Bonjour,
- les secouristes qui risquent leur vie même pour des gars qui font n'importe quoi c'est un choix de vie.
Je ne peux pas parler pour eux ... mais le "choix de vie", je connais un peu. Alors, puisque ceux là sont souvent peu bavards, je me permets d'imaginer, de me mettre à leur place.
J'imagine que les secouristes en montagne, les pilotes, les "piétons", les auxiliaires ... sont tous des volontaires pour le secours en montagne. Ils aiment tous la montagne. Pour les pilotes : ils aiment en plus les missions "exigentes", ce ne sont pas des pilotes de confort.
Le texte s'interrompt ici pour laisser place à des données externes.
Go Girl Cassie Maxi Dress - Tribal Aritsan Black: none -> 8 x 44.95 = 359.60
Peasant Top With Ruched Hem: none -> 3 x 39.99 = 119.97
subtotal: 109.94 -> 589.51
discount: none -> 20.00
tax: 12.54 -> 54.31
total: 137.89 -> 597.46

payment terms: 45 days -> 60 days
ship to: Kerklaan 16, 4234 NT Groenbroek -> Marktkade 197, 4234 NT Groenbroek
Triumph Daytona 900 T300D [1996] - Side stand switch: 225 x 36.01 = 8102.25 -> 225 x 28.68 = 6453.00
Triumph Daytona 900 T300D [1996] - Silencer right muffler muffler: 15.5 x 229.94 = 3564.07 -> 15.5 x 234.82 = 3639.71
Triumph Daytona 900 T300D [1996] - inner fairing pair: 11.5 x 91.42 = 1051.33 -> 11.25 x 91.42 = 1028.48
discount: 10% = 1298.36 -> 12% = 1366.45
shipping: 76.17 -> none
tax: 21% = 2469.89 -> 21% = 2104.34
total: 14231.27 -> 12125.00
Ils ont donc choisi, par vocation, un métier exigeant, à risques, et en plus extrêmement moral, altruiste ... bref un "beau" métier.
Quand on a choisi un "beau métier", on est heureux de l'exercer. Que la mission soit facile, difficile ou "délicate". Rester de garde, bien peinard, inutile ... ce n'est pas vraiment leur idéal de vie.
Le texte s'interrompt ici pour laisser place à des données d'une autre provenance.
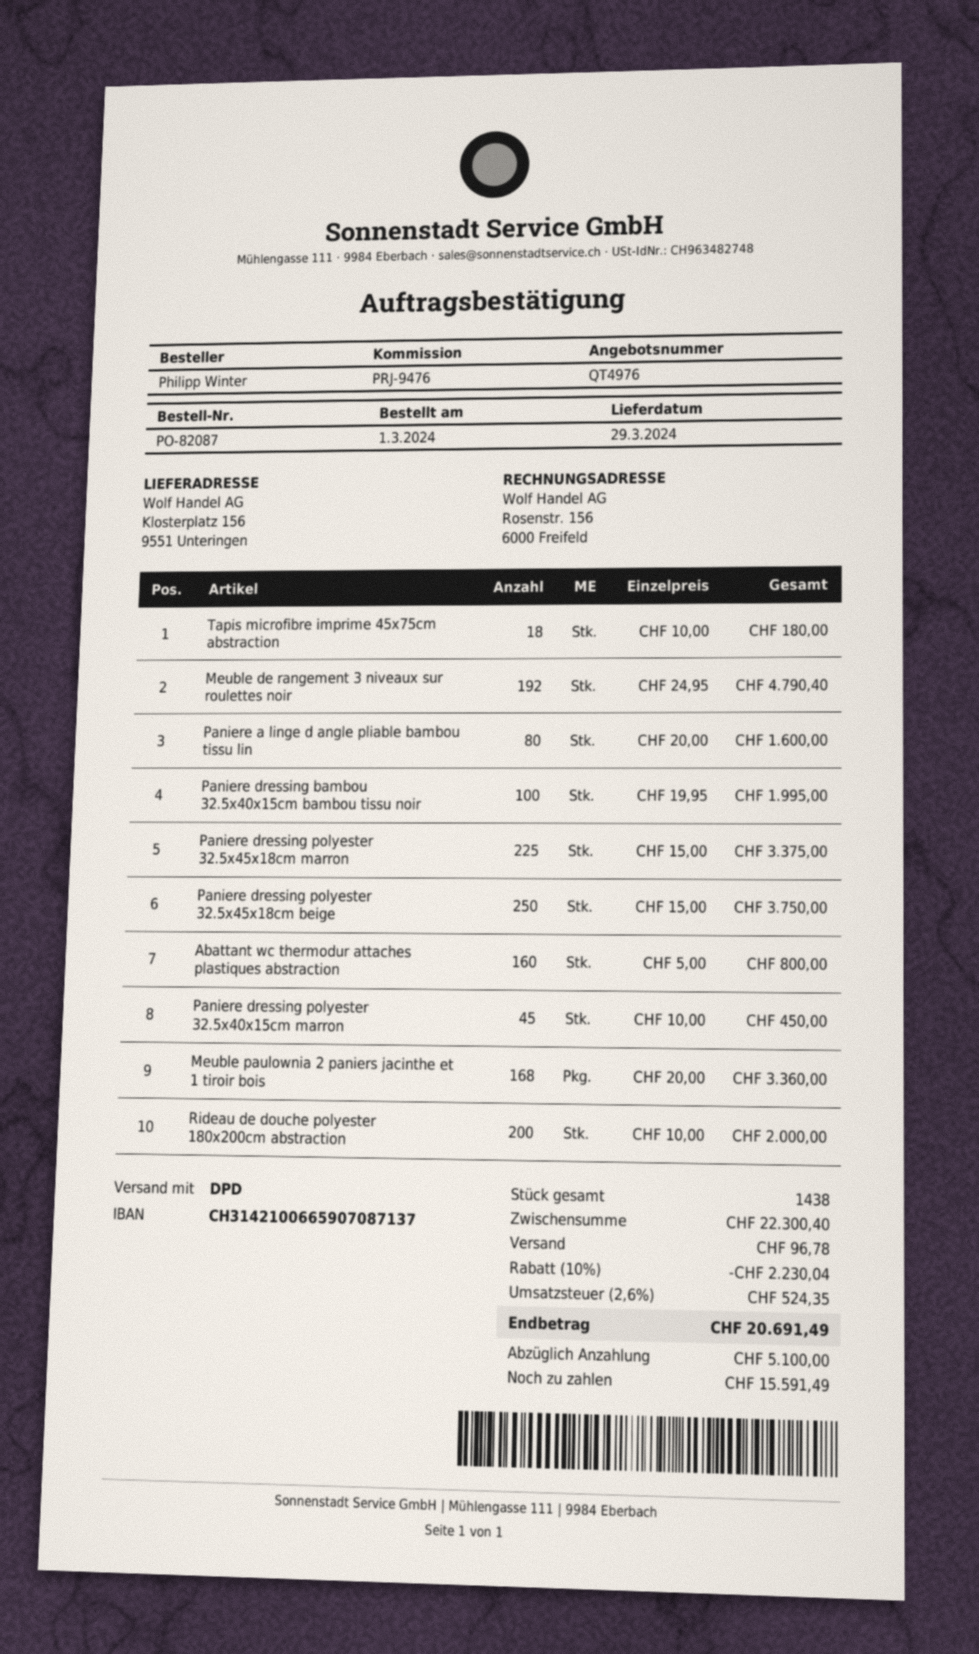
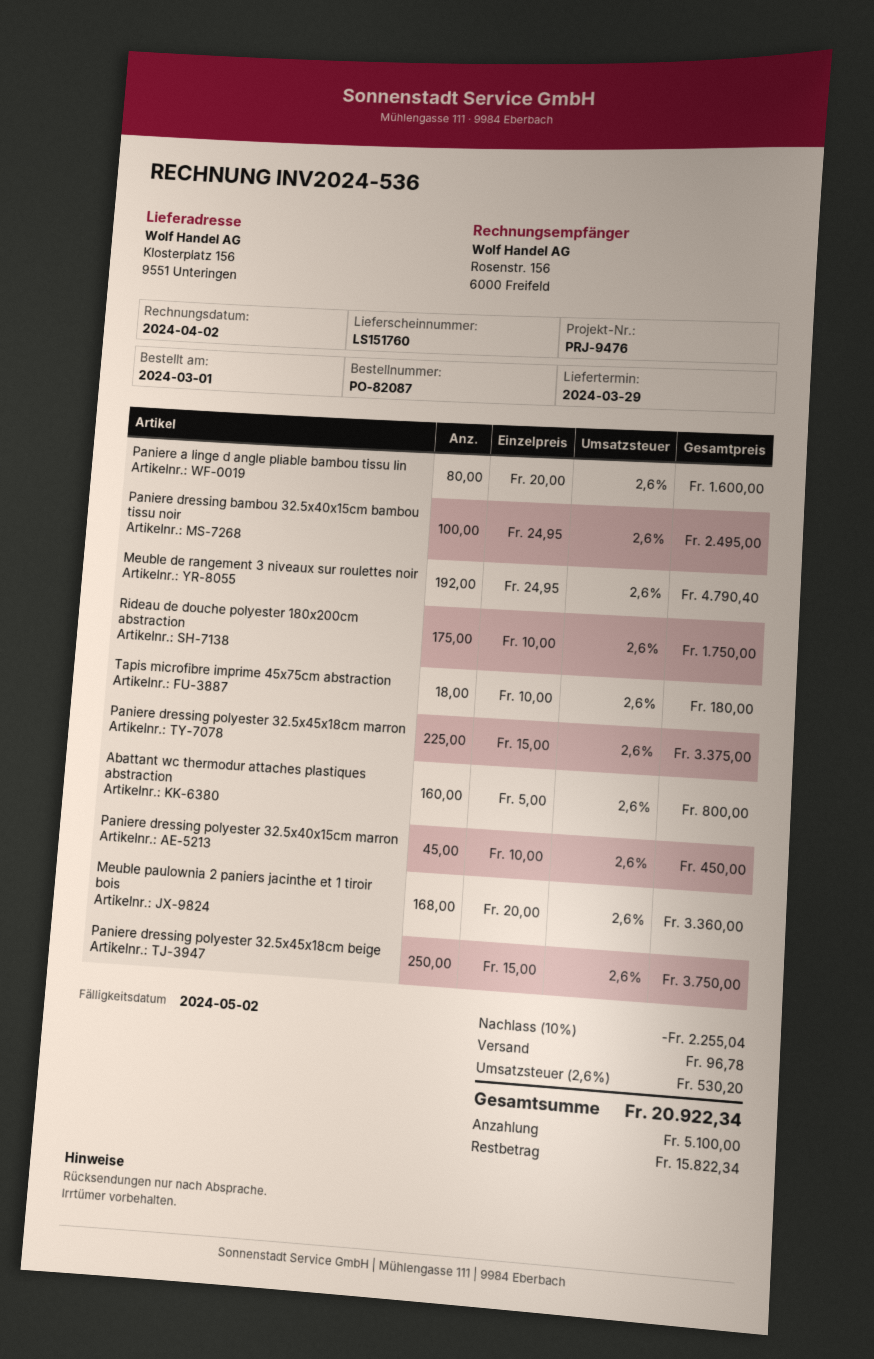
Paniere dressing bambou 32.5x40x15cm bambou tissu noir: 100 x 19.95 = 1995.00 -> 100 x 24.95 = 2495.00
Rideau de douche polyester 180x200cm abstraction: 200 x 10.00 = 2000.00 -> 175 x 10.00 = 1750.00
discount: 10% = 2230.04 -> 10% = 2255.04
tax: 2.6% = 524.35 -> 2.6% = 530.20
total: 20691.49 -> 20922.34
balance: 15591.49 -> 15822.34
En général, ce beau métier, on ne l'abandonne pas, même si on voit, de temps en temps, un confrère y perdre la vie. Même si on est père de famille. Même s'il suffisait de demander une mutation ...
J'imagine ce qui doit les faire le plus enrager, au jour le jour :
1. être appelé trop tard
2. ne pas être en mesure d'intervenir
Ce qui doit leur faire mal : aller ramasser des cadavres.
Alors, à mon avis, ils ne sont pas outragés d'être appelés de temps en temps pour des raisons de "confort-prudence-prévention" par des personnes qui ont su mettre leur ego au placard.
Ajoutons ceci : le danger d'une mission de sauvetage est le plus souvent lié à la météo. Quand la météo est mauvaise pour les secours, elle l'est également pour les gens en perdition : on ne peut certainement pas, dans ces conditions parler d'appel de "confort".
Pour ce qui est des personnes qui ont pris un risque inconsidéré au départ ... qui leur jettera la première pierre? Pas les secouristes, s'ils ont bonne mémoire de leurs propres erreurs de jugement, à un moment ou à un autre de leur carrière. Car ce sont des hommes, pas des dieux ... Le jugement s'éduque, l'expérience aide beaucoup ... mais personne n'est définitivement à l'abri d'une grossière erreur.
Et puis ...
Enfin, quand un hélico doit hélitreuiller un trou du cul qui a pissé sur les interdictions, ce même hélico ne pourra pas aller chercher la mère de famille qui s'est prise un ébouilis sur le toit de la bagnole en allant chercher les gamins sur une route de montagne
.
Ouais ... notons quand même que le pc des secours sait gérer les urgences, que les interventions en hélico ne durent pas des heures ...
Cela arrive souvent, qu'un accidenté "sans reproche" doive attendre parce que le seul moyen de secours est le seul hélico du coin, justement occupé à treuiller un "trou du cul" qui aurait bravé les interdictions?
Heu ... quelles interdictions, à propos? Celles édictées par les maires, concernant le ski?
Parce que, pour ce qui est des alpinistes, des randonneurs, je ne vois guère d'interdictions ... Ou bien on parle des plages interdites à la baignade?
Pour rappel, en montagne, les interventions hélico concernent majoritairement les randonneurs, bien en tête des accidents mortels.
Que le ciel nous protège des interdictions!